- Born: January 25, 1810 Lebanon, Connecticut
- Died: January 24, 1876 Philadelphia, Pennsylvania
- Occupation: American paper machinery manufacturer
- Spouse: Eliza Murray

= Nelson Gavit =

Nelson Gavit (25 January 1810 – 24 January 1876) was an American industrial designer, manufacturer and insurance executive based in Philadelphia.

Gavit founded the Gavit Paper Machine Works, which became one of the largest American manufacturers of paper making machinery and paper mills during the nineteenth century.

== Background ==
Gavit was born in 1810 into a family of papermakers in Lebanon, Connecticut. In 1833 he married Eliza Murray and the couple had a large family. Gavit moved to Philadelphia, the center of American publishing at the time, and began manufacturing paper making equipment in 1835.

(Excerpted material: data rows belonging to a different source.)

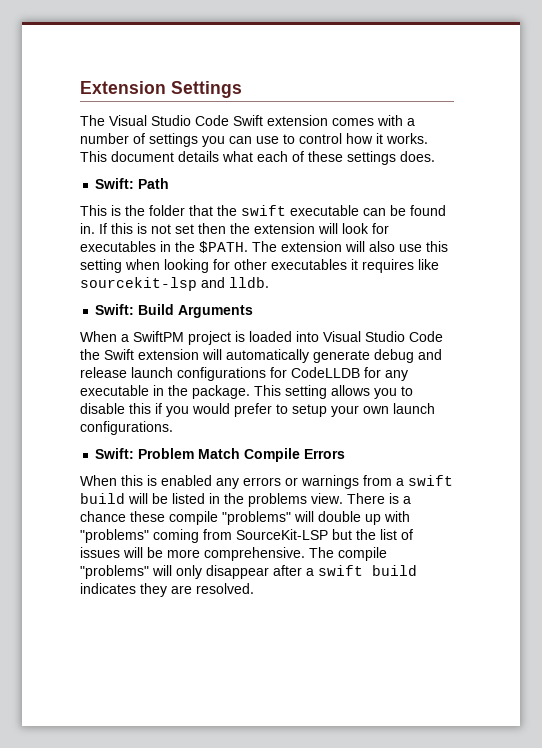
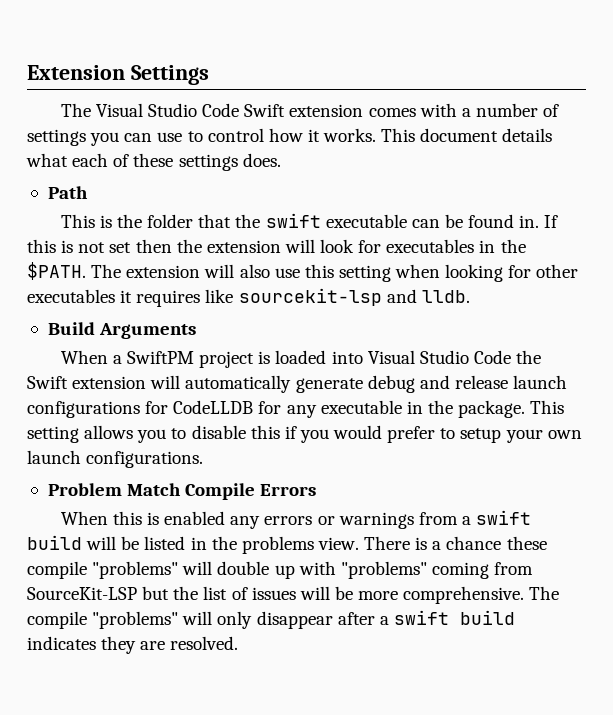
[95,178,135,189] Swift: -> (281, 160) none
[95,304,135,315] Swift: -> (470, 296) none
[95,448,135,459] Swift: -> (204, 459) none

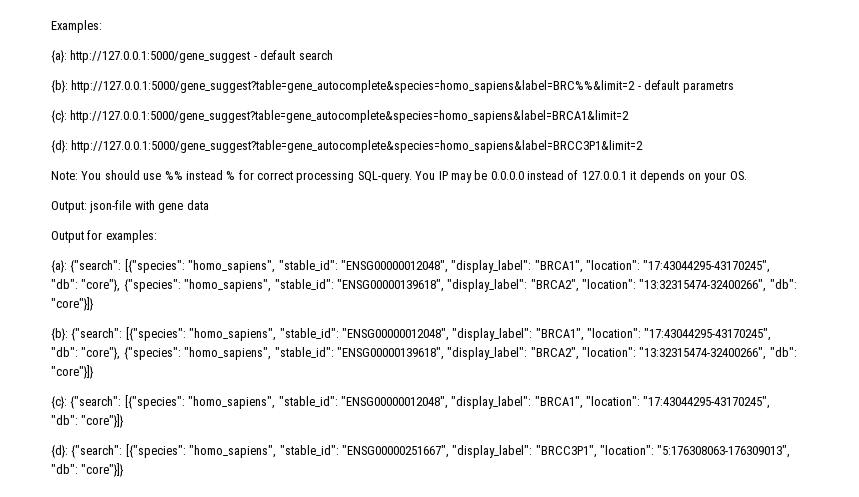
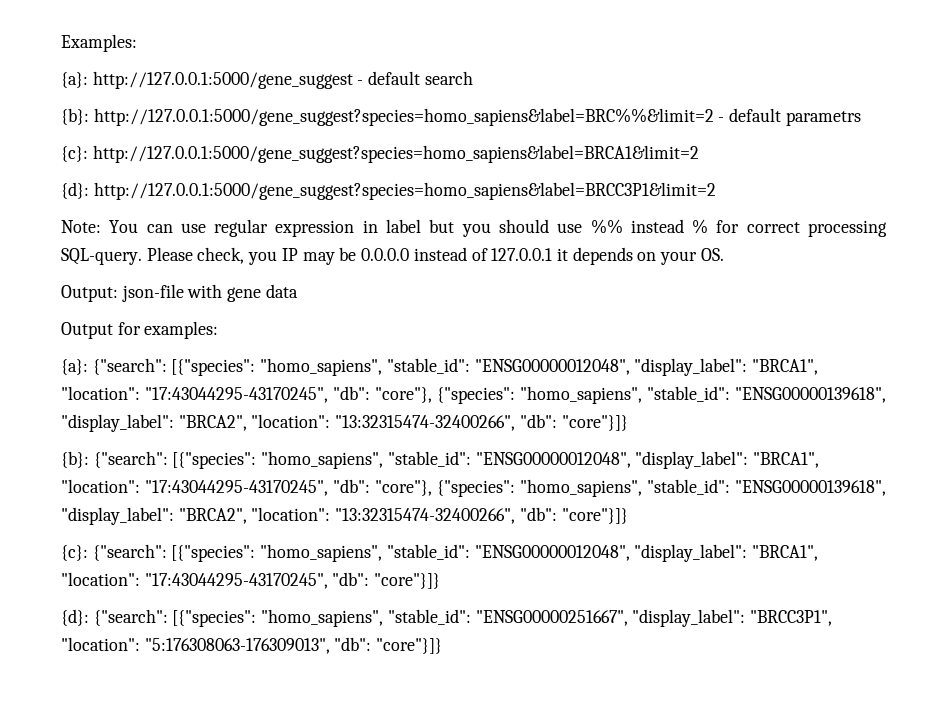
[71,80,636,93] http://127.0.0.1:5000/gene_suggest?table=gene_autocomplete&species=homo_sapiens&label=BRC%%&limit=2 -> [93,108,714,126] http://127.0.0.1:5000/gene_suggest?species=homo_sapiens&label=BRC%%&limit=2
[70,110,630,123] [51,140,644,153] http://127.0.0.1:5000/gene_suggest?table=gene_autocomplete&species=homo_sapiens&label=BRCA1&limit=2 // {d}: http://127.0.0.1:5000/gene_suggest?table=gene_autocomplete&species=homo_sapiens&label=BRCC3P1&limit=2 -> [92,145,699,163] [61,182,716,200] http://127.0.0.1:5000/gene_suggest?species=homo_sapiens&label=BRCA1&limit=2 // {d}: http://127.0.0.1:5000/gene_suggest?species=homo_sapiens&label=BRCC3P1&limit=2
(102, 175) none -> [146,219,491,237] can use regular expression in label but you
[415,171,436,180] You -> [146,247,278,265] Please check, you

Gavit was active in local politics as a Republican. During the American Civil War, Gavit lent his name to pro-Union business organizations and advertising.

== Industrial work ==
Gavit Paper Machine Works operated at the same Philadelphia address for nearly 40 years. One of his customers was Brigham Young, who bought equipment for the first paper mill in the American West.

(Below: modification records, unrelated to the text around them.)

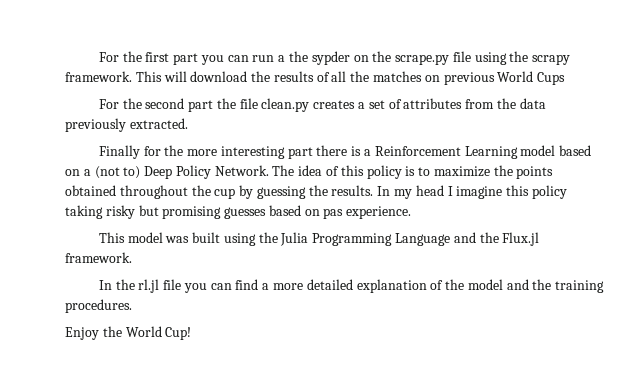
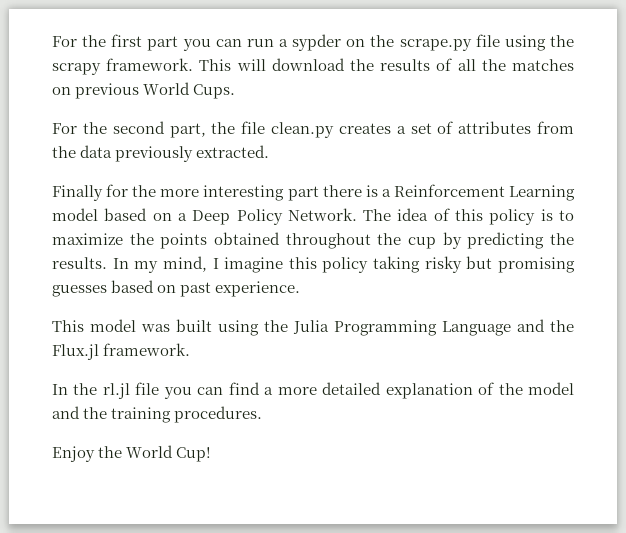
[289,51,309,62] the -> (288, 43) none
[537,72,566,85] Cups -> [193,84,236,99] Cups.
[188,100,214,112] part -> [169,123,206,138] part,
[94,166,141,179] (not to) -> (187, 217) none
[256,186,306,199] guessing -> [467,232,545,249] predicting
[415,185,444,196] head -> [162,256,207,272] mind,
[323,208,344,219] pas -> [180,282,212,297] past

As an industrial designer, Gavit was awarded US patent 10,889 for an industrial paper-cutting machine in 1854, which allowed a web or roll of paper to be automatically cut into sheets of varying lengths. He was awarded a second patent in 1874 for an “improvement in machines for grinding rolls [i.e., rollers]”. The practical application of the latter design was to produce smooth faces on steel rollers capable of improving the surface polishing of paper during manufacture.

Gavit's industrial work was awarded silver medals for paper-industry machinery at the 1874 Franklin Institute exhibition. Two years later he installed a complete paper machine at the American Centennial Exhibition in 1876. The report of the awards noted that it ran “almost constant operation” through the entire exhibition. Gavit’s calenders, improved deckle frame, and paper cutter were commended specifically by the judges.

In his later years, Gavit entered the banking and insurance business. For several years, he served as vice-president of Safeguard Insurance Company of Pennsylvania. How long he remained an investor and officer of the firm is not known.

Gavit died in Philadelphia in 1876. He is buried in the West Laurel Hill Cemetery.